• 26Jun

    How are decision aids disseminated and do they help people make better decisions?

    The Informed Medical Decisions Foundation has published a interesting series of blogs on decision aids.

    Decision aids (DAs) are designed to help people facing medical decisions by providing up-to-date information about the reasonable options for their care, what is known about the pros and cons of those options, and perspectives on the reasons one might choose one or another of the alternatives.

    The blogs focus on the fact that there is still much that has not been studied or documented about these important patient support tools. The blogs will explore three evaluation questions which the Informed Medical Decisions Foundation have identified need more data in order to better understand how DAs work when they are integrated into real-world clinical practice.

    How well are they disseminated?

    Any evaluation of the effects of DA adoption must start with this question.
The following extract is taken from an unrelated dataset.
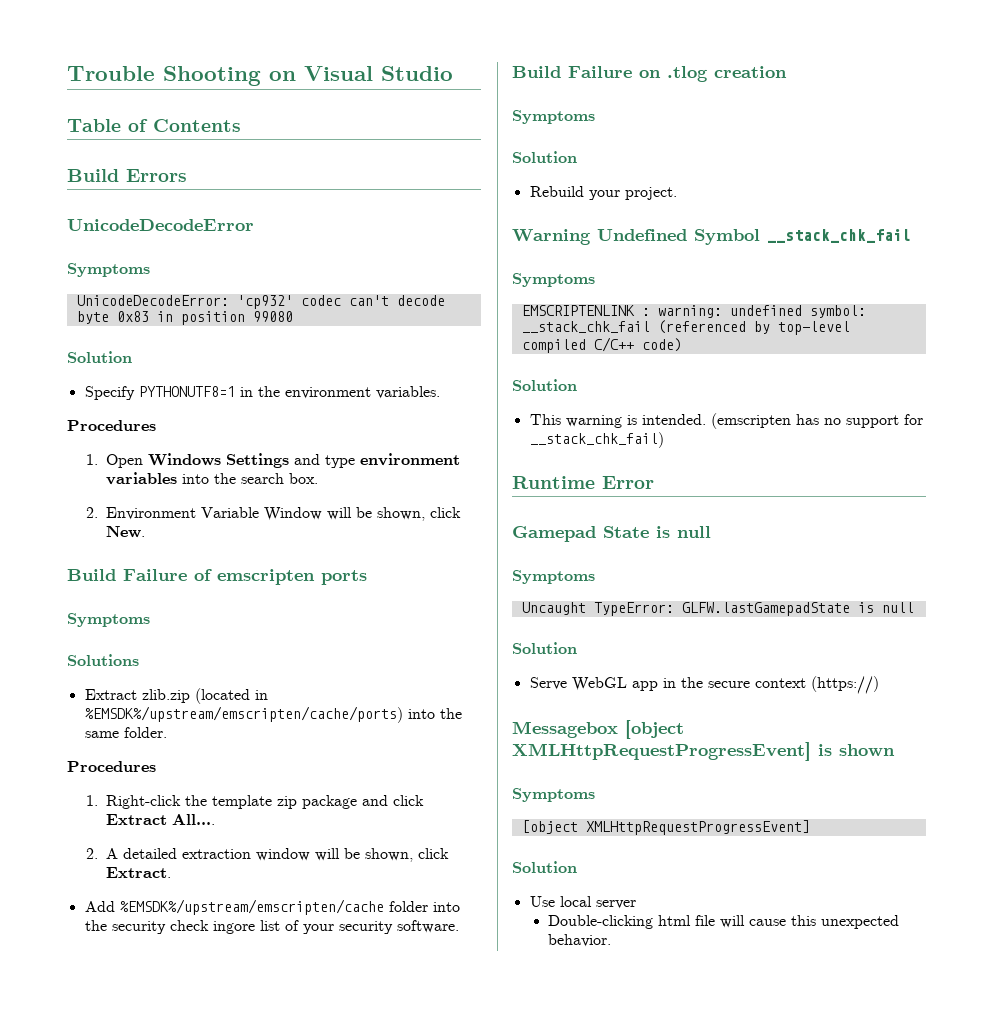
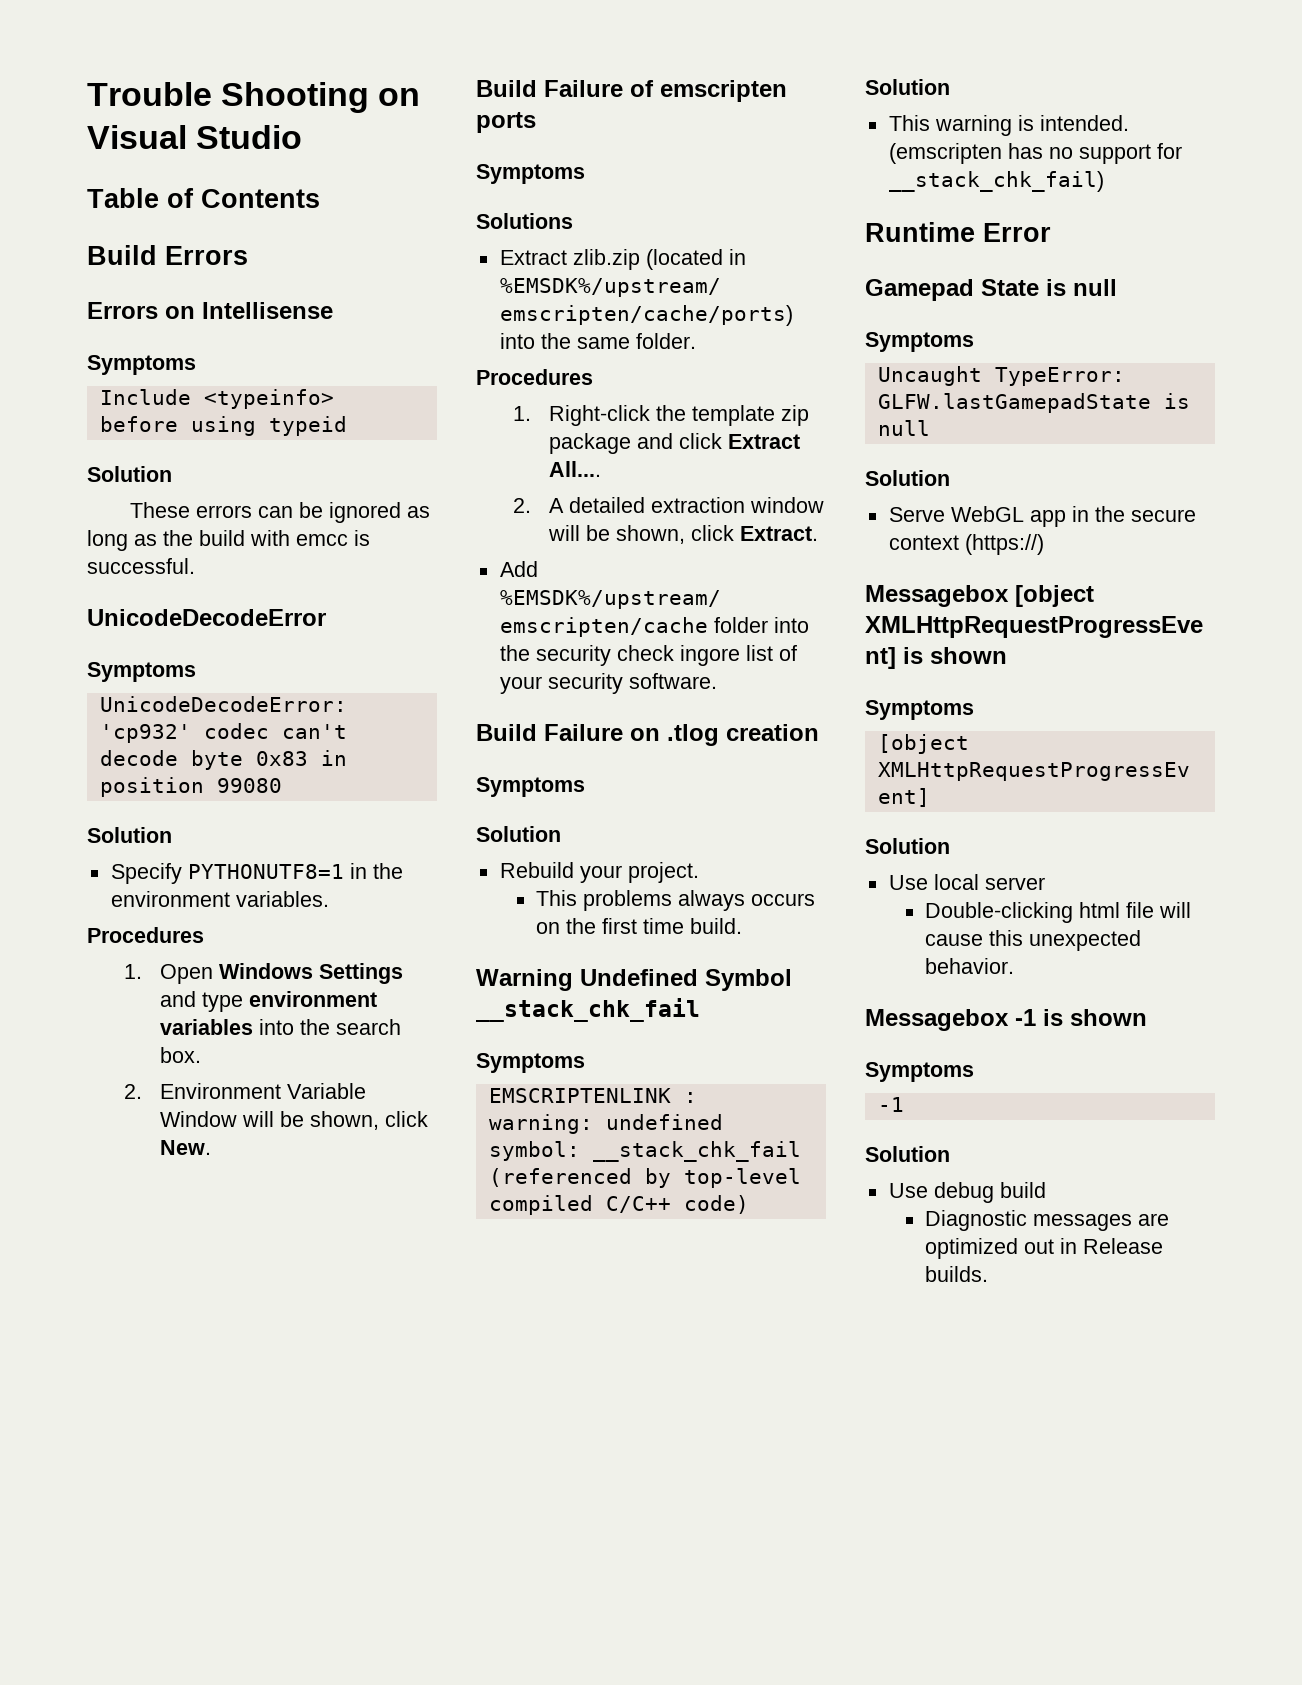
(187, 175) none -> [87,302,333,319] [87,355,196,375] [99,389,334,409] [99,416,347,436] [87,466,172,482] [129,502,430,523] [87,530,370,551] [87,558,195,574] // Errors on Intellisense // Symptoms // Include <typeinfo> before using typeid // Solution // These errors can be ignored as long as the build with emcc is successful.
(677, 193) none -> [536,890,816,911] [536,918,743,934] // This problems always occurs on the first time build.
(612, 940) none -> [865,1009,1147,1031] [865,1062,974,1082] [877,1097,904,1112] [865,1146,950,1162] [888,1182,1046,1203] [925,1210,1170,1231] [925,1238,1164,1259] [925,1266,989,1282] // Messagebox -1 is shown // Symptoms // -1 // Solution // Use debug build // Diagnostic messages are optimized out in Release builds.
It’s crucial to understand how consistently the DAs are distributed to patients who need them.

    How was decision making affected by exposure?

    DAs are meant to inform patients of their options, and the pros and cons of those options. So it’s important to know whether patients’ knowledge and understanding was improved after use of the DA. These support tools are also meant to complement patients’ conversations with their health care providers, so we need to look at the impact the DA has on the actual decision-making process.

    Are the decisions better?

    How would we know a “better” decision if we saw one? One set of criteria come from the Triple Aim—better health care and better health, at a lower cost—proposed by Donald Berwick, former director for the Centers for Medicare and Medicaid Services. One way to approach the evaluation of outcomes that matter is to collect data on how each of these aims is affected by use of a DA.

    You can read the blogs here.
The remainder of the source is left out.